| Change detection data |
--- START ---
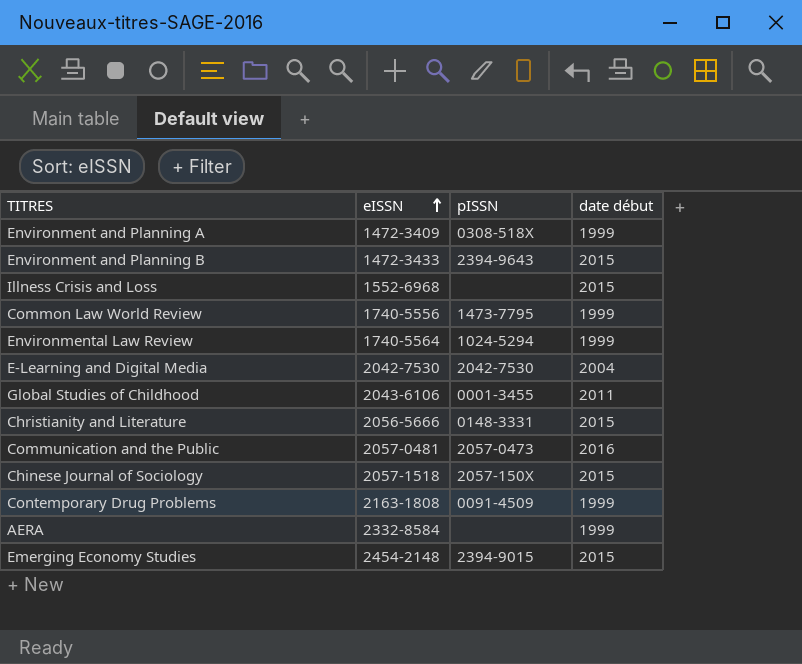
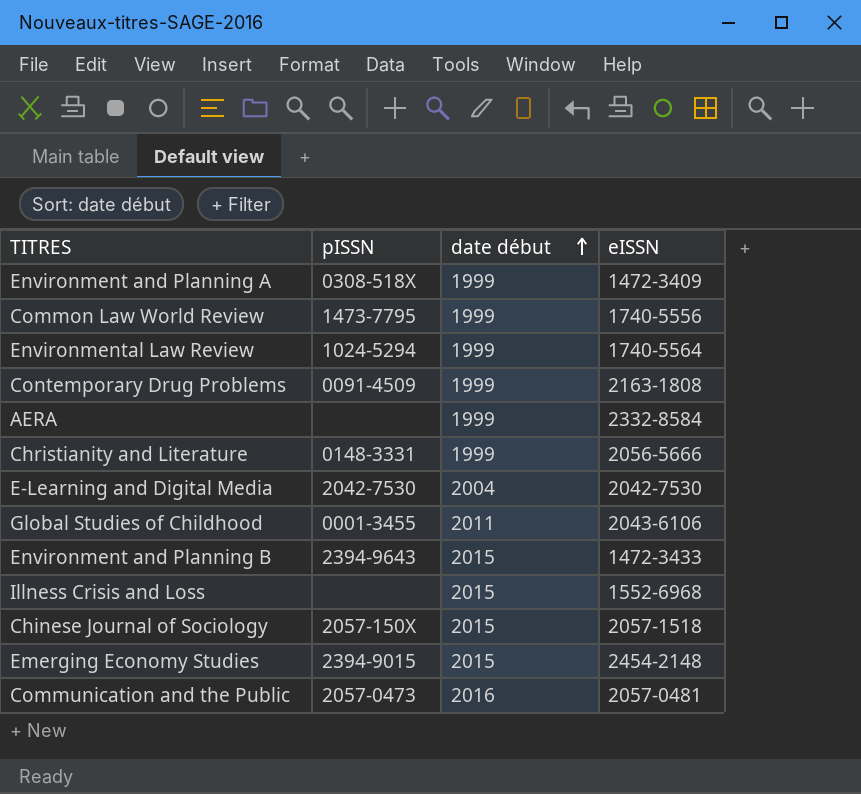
row order: eISSN ascending -> date début ascending
column eISSN | position: 2 -> 4
Christianity and Literature | date début: 2015 -> 1999

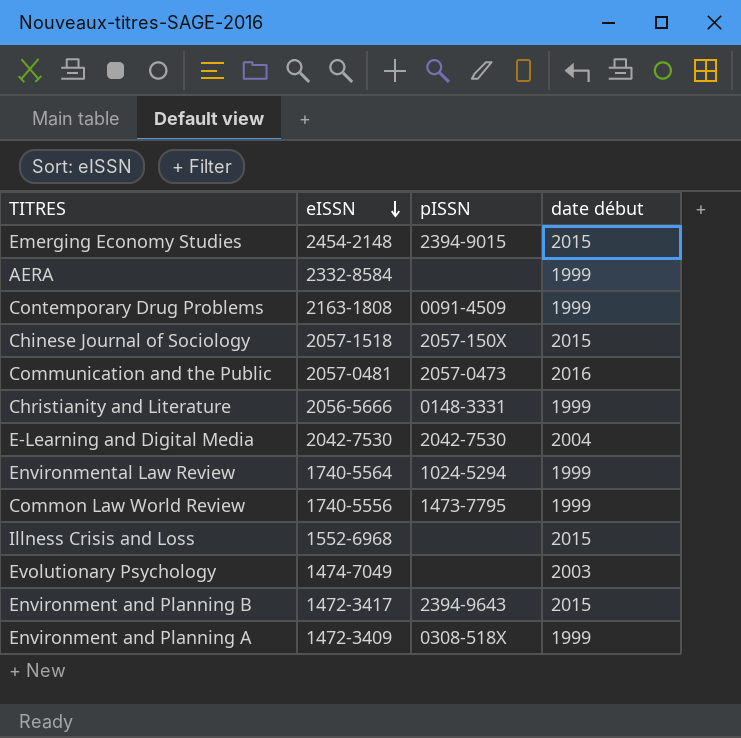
row order: date début ascending -> eISSN descending
column eISSN | position: 4 -> 2
row Global Studies of Childhood: 0001-3455 | 2011 | 2043-6106 -> none
row Evolutionary Psychology: none -> 1474-7049 | none | 2003
Environment and Planning B | eISSN: 1472-3433 -> 1472-3417

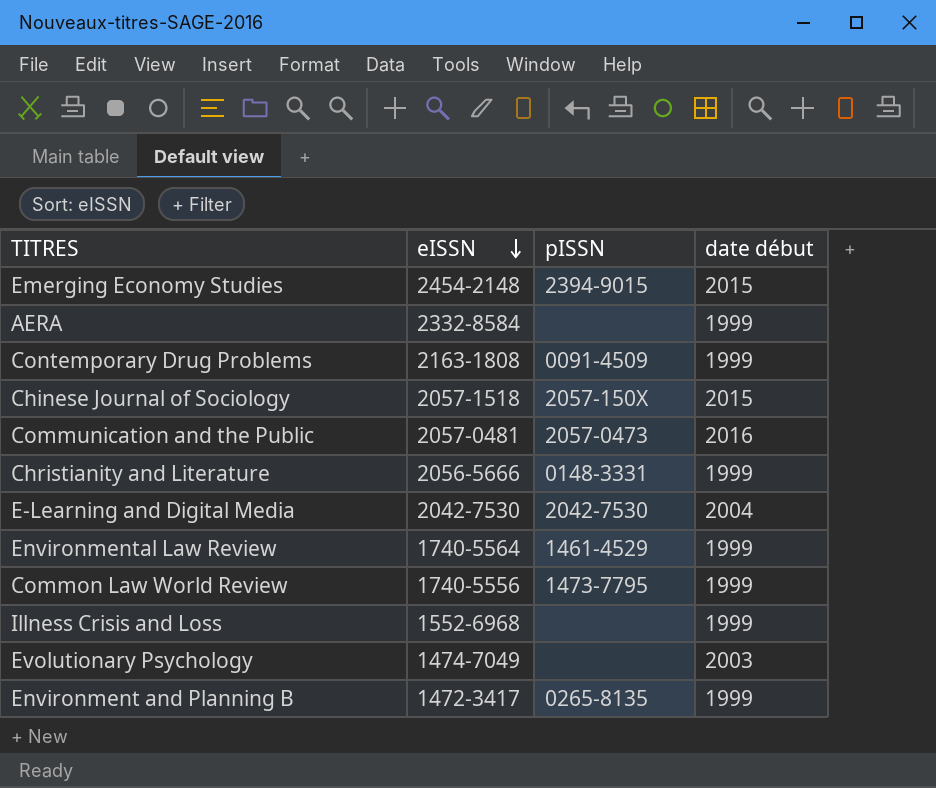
row Environment and Planning A: 1472-3409 | 0308-518X | 1999 -> none
Environmental Law Review | pISSN: 1024-5294 -> 1461-4529
Illness Crisis and Loss | date début: 2015 -> 1999
Environment and Planning B | pISSN: 2394-9643 -> 0265-8135
Environment and Planning B | date début: 2015 -> 1999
--- END ---
| INSTRUCTIONS FOR THE TASK |
Restate every record above word for word, without images.

| RESPONSE |
row order: eISSN ascending -> date début ascending
column eISSN | position: 2 -> 4
Christianity and Literature | date début: 2015 -> 1999

row order: date début ascending -> eISSN descending
column eISSN | position: 4 -> 2
row Global Studies of Childhood: 0001-3455 | 2011 | 2043-6106 -> none
row Evolutionary Psychology: none -> 1474-7049 | none | 2003
Environment and Planning B | eISSN: 1472-3433 -> 1472-3417

row Environment and Planning A: 1472-3409 | 0308-518X | 1999 -> none
Environmental Law Review | pISSN: 1024-5294 -> 1461-4529
Illness Crisis and Loss | date début: 2015 -> 1999
Environment and Planning B | pISSN: 2394-9643 -> 0265-8135
Environment and Planning B | date début: 2015 -> 1999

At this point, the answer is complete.